**Task details**: Scan the data below for the string "letter". Show every line where it turns up.

**Record excerpts**:
--*--

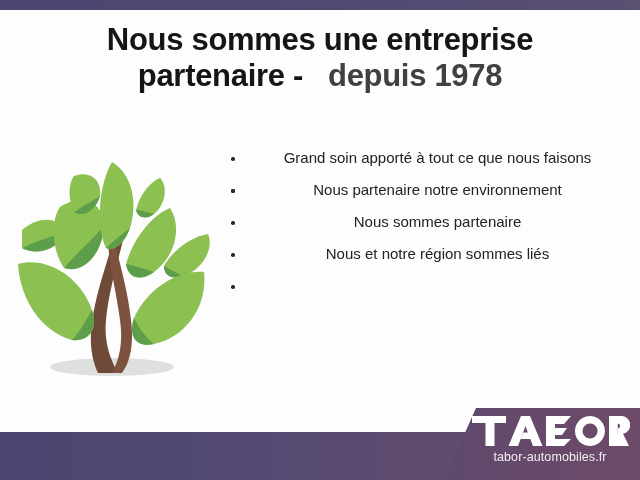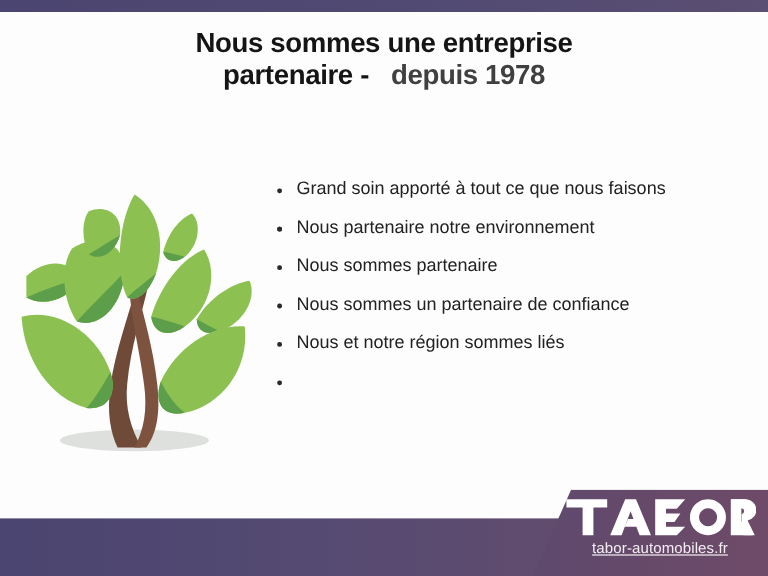--- a/index.html
+++ b/index.html
@@ -33,21 +33,21 @@
   }
 
   
   .heading {
     position: absolute;
     left: 0;
     top: 22px;
     width: 640px;
     text-align: center;
     line-height: 1.16;
-    font-size: 23px;
+    font-size: 31px;
     font-weight: bold;
     letter-spacing: -0.3px;
     color: #151515;
   }
   .heading-line {
     display: block;
     white-space: nowrap;
   }
   .heading .accent {
     color: #404040;
@@ -58,20 +58,21 @@
 
   
   .bullets {
     position: absolute;
     left: 228px;
     top: 150px;
     width: 400px;
     margin: 0;
     padding: 0;
     list-style: none;
+    text-align: center;
   }
   .bullet-item {
     position: relative;
     padding-left: 19px;
     margin-bottom: 15.5px;
     font-size: 15px;
     color: #222222;
     line-height: 1.1;
     white-space: nowrap;
   }
@@ -136,21 +137,20 @@
   .logo-tagline {
     position: absolute;
     left: 0;
     top: 36px;
     width: 160px;
     text-align: center;
     font-size: 12.5px;
     color: #f2eef2;
     letter-spacing: 0.1px;
     white-space: nowrap;
-    text-decoration: underline;
   }
 </style>
 </head>
 <body>
 
 <div id="slide">
 
   <div class="top-bar"></div>
 
   <div class="heading">
@@ -232,24 +232,20 @@
     <li class="bullet-item">
       <span class="bullet-dot"></span>
       <span>Nous partenaire notre environnement</span>
     </li>
     <li class="bullet-item">
       <span class="bullet-dot"></span>
       <span>Nous sommes partenaire</span>
     </li>
     <li class="bullet-item">
       <span class="bullet-dot"></span>
-      <span>Nous sommes un partenaire de confiance</span>
-    </li>
-    <li class="bullet-item">
-      <span class="bullet-dot"></span>
       <span>Nous et notre région sommes liés</span>
     </li>
     <li class="bullet-item">
       <span class="bullet-dot"></span>
     </li>
   </ul>
 
   <div class="footer"></div>
   <div class="footer-step">
     <div class="footer-step-shape"></div>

--*--

**Result of this exercise**:
     letter-spacing: -0.3px;
     letter-spacing: 0.1px;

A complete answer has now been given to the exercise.